Current paradigms utilized in pediatric neuro-oncology as either primary or adjunctive modalities of therapy have failed in enhancing overall survival. Recent studies have shed light on the many facets of genetic instability that drive tumor heterogeneity and evolutionary change within an individual’s tumor that often leads to therapeutic resistance. Chemotherapeutic regimens largely focused on cell cycle inhibition are ineffective and outdated. Faced with dismal outcomes for high grade tumors, the implications for personalized medicine that targets the unique molecular landscape and genetic vulnerabilities of each person’s specific disease becomes paramount. We provide an overview of our institution’s preliminary experience with a patient-specific precision medicine algorithm offered to patients with central nervous system (CNS) tumors. We reviewed the logistics and coordination required for tissue procurement in the operating room to subsequent DNA extraction and whole exome sequencing (WES) culminating with a precision medicine report being generated for each patient. Germline analyses were also performed. Patient WES data is then analyzed for functional relevance using big data portals such as CBIOPORTAL. We report the successful coordination of our precision medicine algorithm for n=30 patients with reports being disseminated to treating neuro-oncology teams.
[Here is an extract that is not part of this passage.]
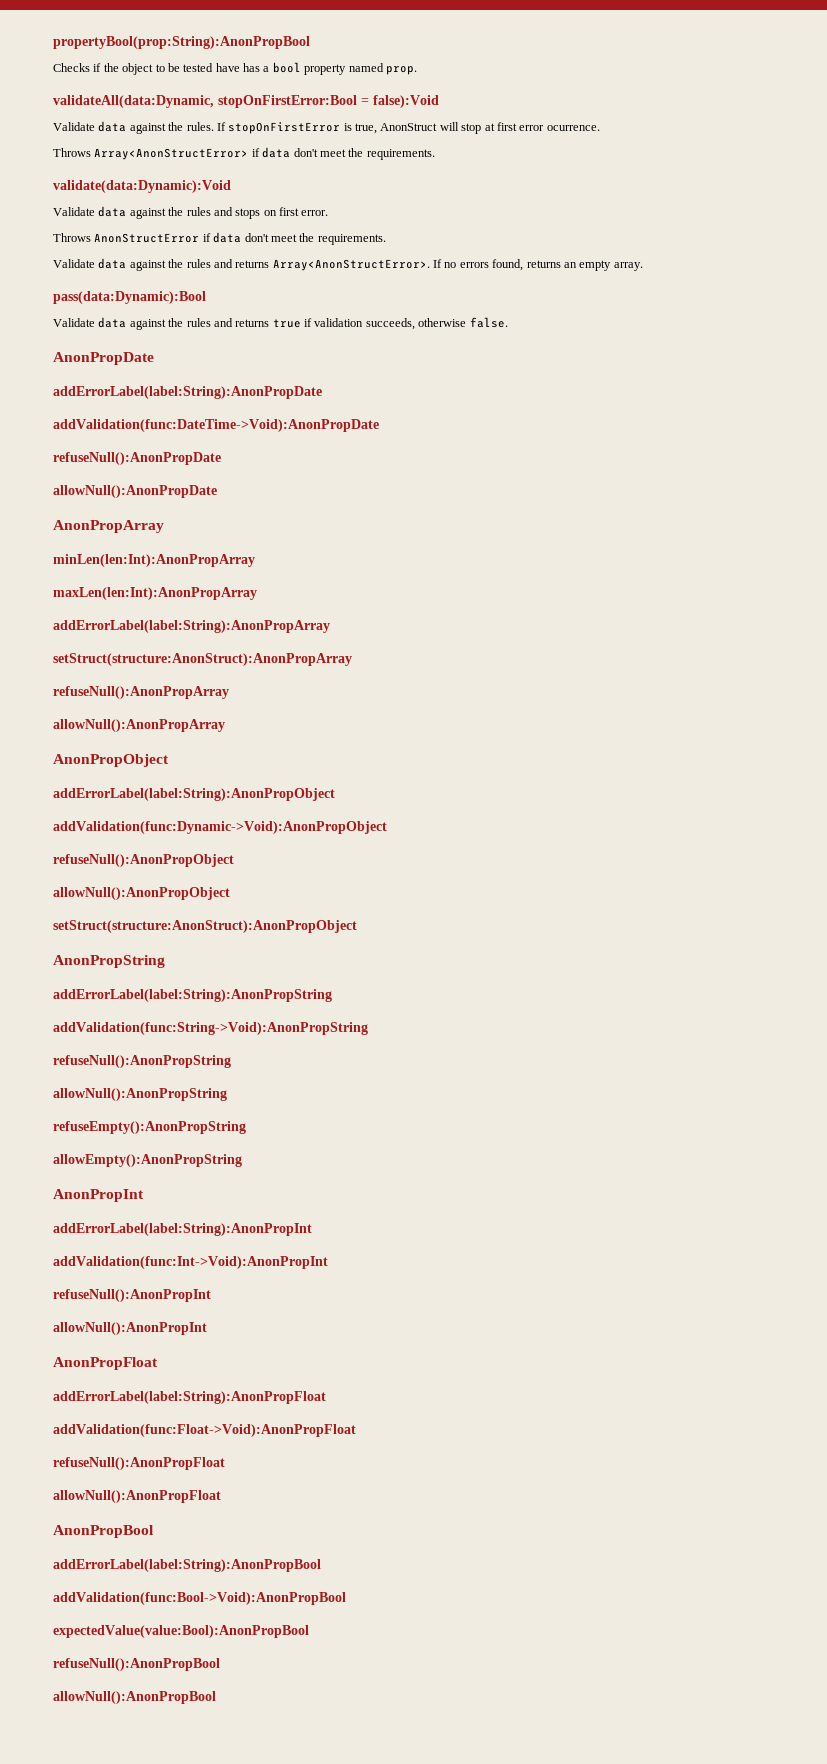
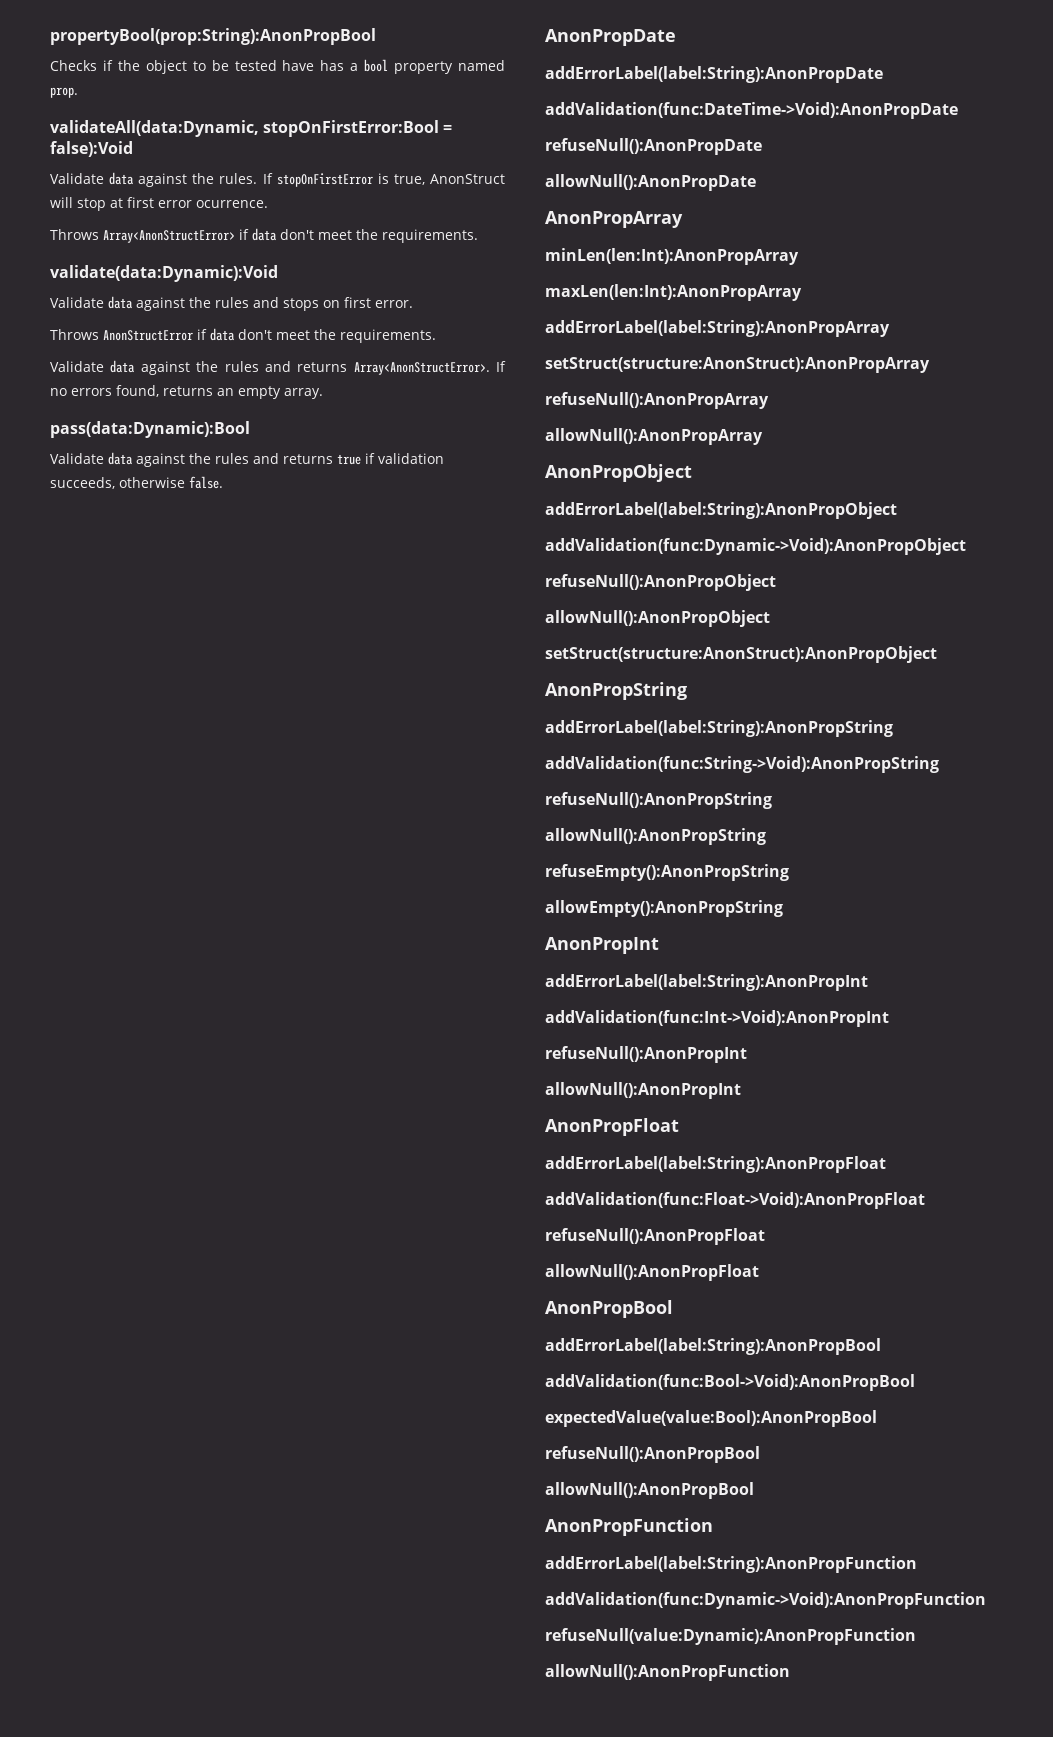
(216, 1697) none -> [545,1518,713,1536] [545,1556,917,1573] [545,1592,986,1609] [545,1628,916,1645] [545,1664,790,1681] // AnonPropFunction // addErrorLabel(label:String):AnonPropFunction // addValidation(func:Dynamic->Void):AnonPropFunction // refuseNull(value:Dynamic):AnonPropFunction // allowNull():AnonPropFunction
WES data is ultimately presented at the multi-disciplinary precision medicine tumor board on a bi-weekly basis. The reporting mechanism time interval from initial receipt of all materials necessary for WES is roughly 6-8 weeks. Roughly 20% of somatic alterations detected from WES sequencing have yielded molecular targets that may have specificity for FDA approved compounds. We strongly encourage patients to enroll in our precision medicine pathway. The WES platform capture reads for over 20,000 genes and offers a unique data set that may shed light on both known cancer relevant somatic alterations but also functional relevance for less known mutations on a case-specific basis.